Location: Eastern Africa
Ethnic groups: Niggers, 99%, Humans, 1%
GDP (Total): $48.33 billion (ranked 79th)
GPD (Per Capita): $1,445 (ranked 156th)
Main Industries: Marathon-running, producing Badcrack Obongo, chimpouts
Koonya was supposed to be a model Afreakan nation; it is instead
one of the largest, stinkiest piles of fail in the whole world.
It is the site of violent, politically-motivated chimpouts, fetid
slums, rampant corruption and all the usual shit you will find
in a monkey-dominated nation. It is also the motherland (moar
like motherfucker-land, amirite?) of Badcrack Obongo's father.
One of Obongo's half-brothers still lives in Kenya, in total
misery, getting into fistfigths with other niggers over a week-old
piece of KFC. Apparently his super-rich brudda can't spare him
a few bucks (lol, bucks).
Koonya's pre-European history is about as interesting as that
of most other nigger nations. Cushitic peoples, very likely from
North Africa (and almost certainly not niggers), came into the area
around 2000BC, with Arab traders making their presence felt on
the coast around the 1st century AD. The Kenyan coast became a
trading hub...for Arab trade. The Portuguese were the first
Europeans to visit Kenya (Vasco de Gama dropped by in 1498).
The Arabs ruled city-states all along the coast for many
decades, until the 1880s, when the British secured control
over the area.
Nairobi's Business District.
The Koonyan apes decided they got tired of YT providing
them with health care, technology and food and staged the
Mau Mau rebellion during the 1950s. It wasn't so much a
rebellion as a colossal chimpout, during which the feral
coons killed many innocent humans with extreme brutality.
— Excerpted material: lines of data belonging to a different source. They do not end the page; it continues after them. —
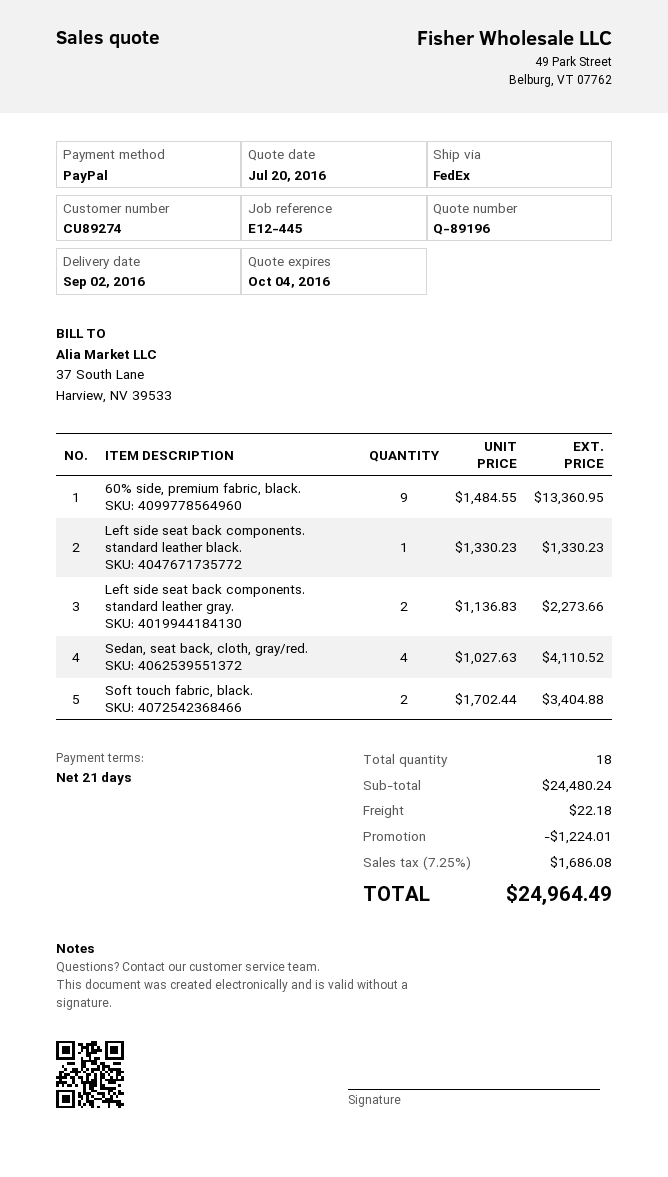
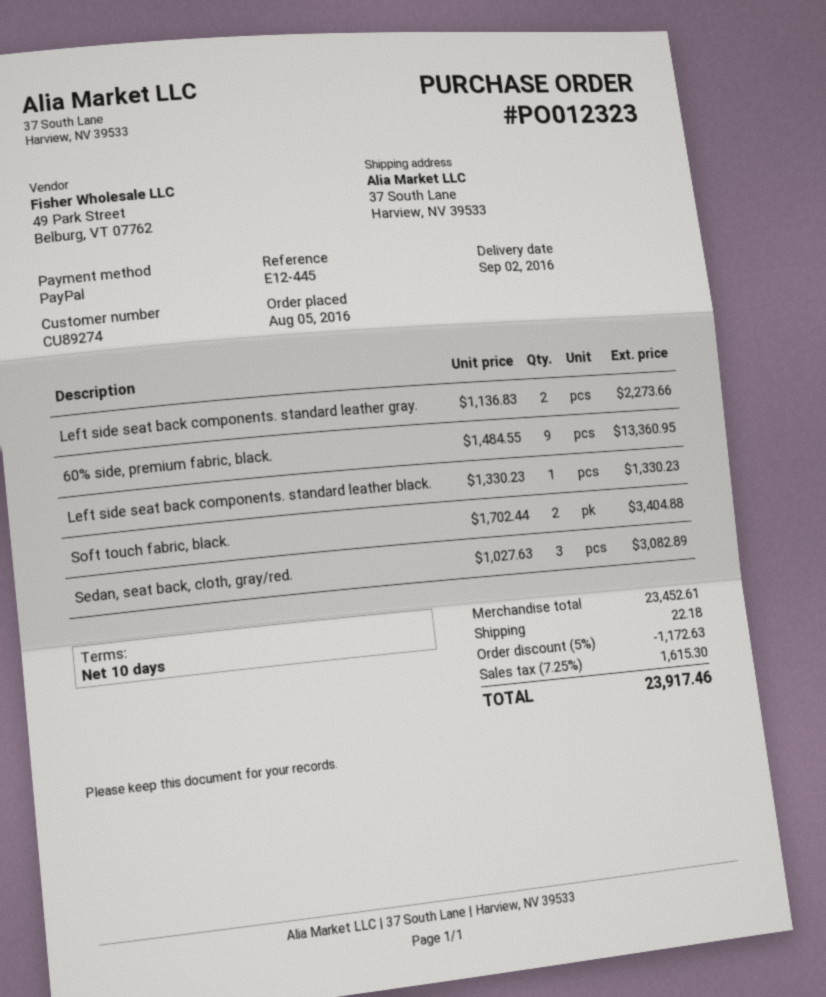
payment terms: 21 days -> 10 days
Sedan, seat back, cloth, gray/red.: 4 x 1027.63 = 4110.52 -> 3 x 1027.63 = 3082.89
subtotal: 24480.24 -> 23452.61
discount: 1224.01 -> 1172.63
tax: 7.25% = 1686.08 -> 7.25% = 1615.30
total: 24964.49 -> 23917.46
Some heroic humans fought bravely against the smelly creatures
with clever tactics, such as wearing blackface and not
bathing (so that they could look and smell like niggers) and
infiltrating the Mau Mau camps. The coons were then totally
pwned. However, the British government decided to betray
the humans living in Kenya and gave in to the wild apes'
demands. Koonya was made independent in 1963. Things would
get a lot worse after independence, as they usually do when
a bunch of feral monsters are allowed to run a country.
The capital of Nairobi is well-known for being a crime-ridden
shithole, even by Afreakan standards; it has even been
nicknamed "Nairobbery" (lol). Fraud-plagued elections in
December of 2007 caused numerous violent bongo parties and
chimpouts, which killed over 1,000 simians in this "stable,
democratic" African country. Kenya is home to some wildlife
preserves where people can come into contact with (non nigger)
animals. What is most amazing about these nature preserves
is that the coons haven't eaten all the animals and washed
them down with grape Kool Aid.
Koonya recently won 5 gold medals in the Beijing Olympics,
all of them in the typical nigger-dominated running events. They
won no medals in any sport that required any skills such
as strategy, coordination or constant practice...just running.
It's believed that the Koonyan athletes trained by chasing
a bottle of jenkem which was strapped to a cheetah's back.